George Harrison, having purchased Friar Park and moved in in 1970, sets about making his new home totally central to his life. The artwork for his solo album All Things Must Pass (1970), including the famous cover, is shot in the house and grounds. The song ‘Ballad of Sir Frankie Crisp (Let It Roll)’, from that LP is about the original owner of Friar Park. Much of George’s subsequent solo work is recorded in studios he has installed there and the location is also used for music video shoots. The house and the garden occupy much of George’s time as he comes to terms with the legacy of the Beatles. The garden, in particular, is a sanctuary for George and he is on record as saying he felt great relief whenever he came home to the grounds. Another deranged man attacks George at this property shortly before the guitarist’s death in 2001. Fortunately, George and his wife Olivia manage to subdue the attacker. Harrison also enjoyed time away from the U.K., especially in Hawaii, which was an inspiration for some of his greatest later solo work. For Paul McCartney, home continues to be a central theme to his life and career. After his initial solo LP McCartney is recorded at home, he then goes on to work on the album Ram, with his wife Linda, featuring the song ‘Eat at Home’, plus other references to his bucolic life and artwork shot at the farm in Scotland. His biggest solo hit (as Wings) is ‘Mull of Kintyre’, about an area near his home in Scotland, a monster-selling single in 1977/78. He goes on to record more albums at home over the next few decades.

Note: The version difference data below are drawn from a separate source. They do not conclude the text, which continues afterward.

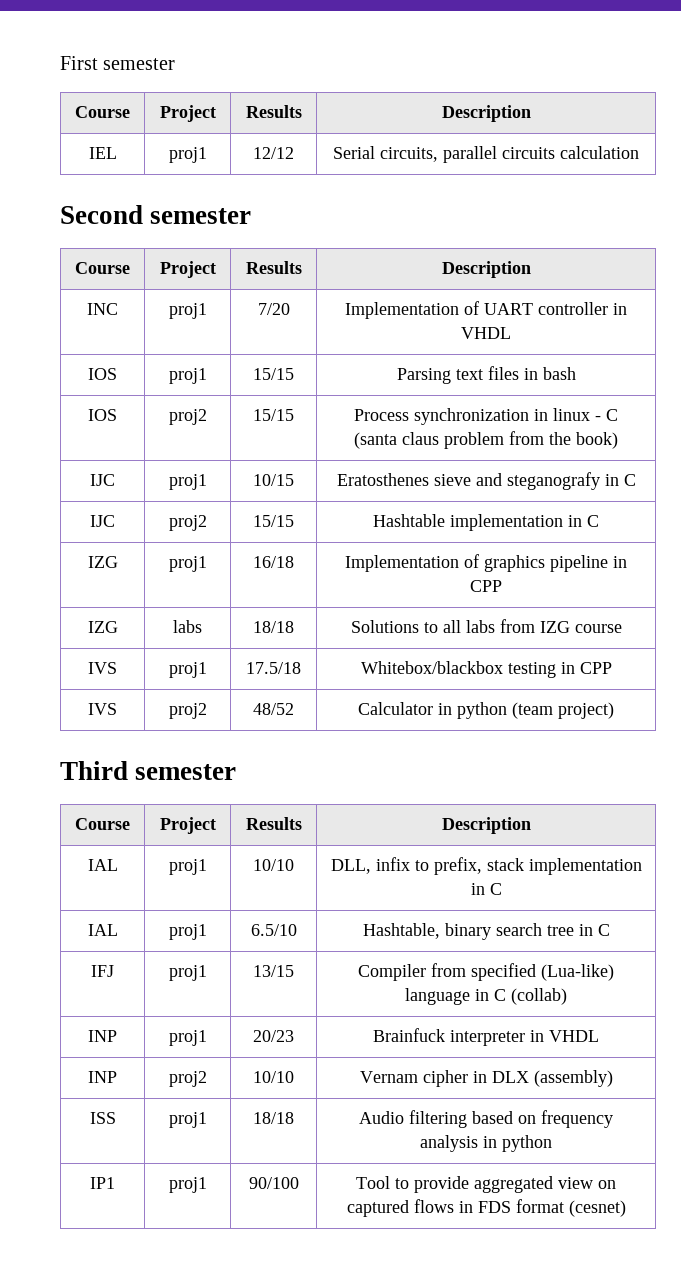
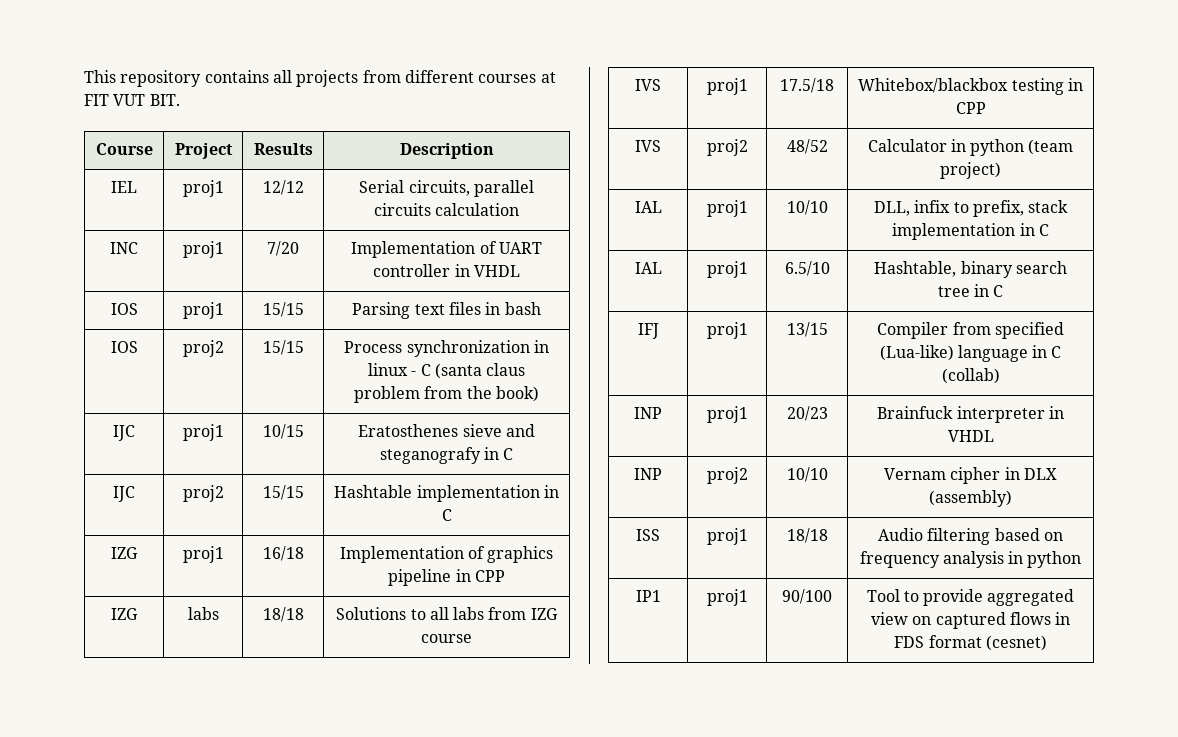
- First semester
+ This repository contains all projects from different courses at FIT VUT BIT.
- Second semester
- Course | Project | Results | Description
- Third semester
- Course | Project | Results | Description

In conclusion then, it is evident that the Beatles, the group who contributed so much to the changes which occurred in the 1960s, were actually just a band of talented musicians looking for a place in the world, which decided to elevate them onto a pedestal. The greatest and most dangerous ‘hysteria’ was not from the fans, but from those failing parts of the Establishment which felt that they could not accept the changing times which the Beatles seemed to typify. The initial effects of this seem to have made one of their songwriters reach out for ‘home’ or a sense of belonging, while the later pressures away from the gruelling touring schedule appear to have transferred the anxiety across to the other. John and Paul were clearly very different personalities, brought together by their love of and talent for music. Far from being the architects of the fall of Western civilisation, I contend that really all each of them was searching for was a life filled with real love, which they believed they could find at home – in the end. There is nothing destructive or malicious about that ambition. All of the Beatles found their physical homes eventually, but their spiritual and eternal homes must surely be in the hearts and minds of all of us who cherish the music, which will never die. Nor will the willingness to be creative and challenge accepted norms, surely the basis of all art?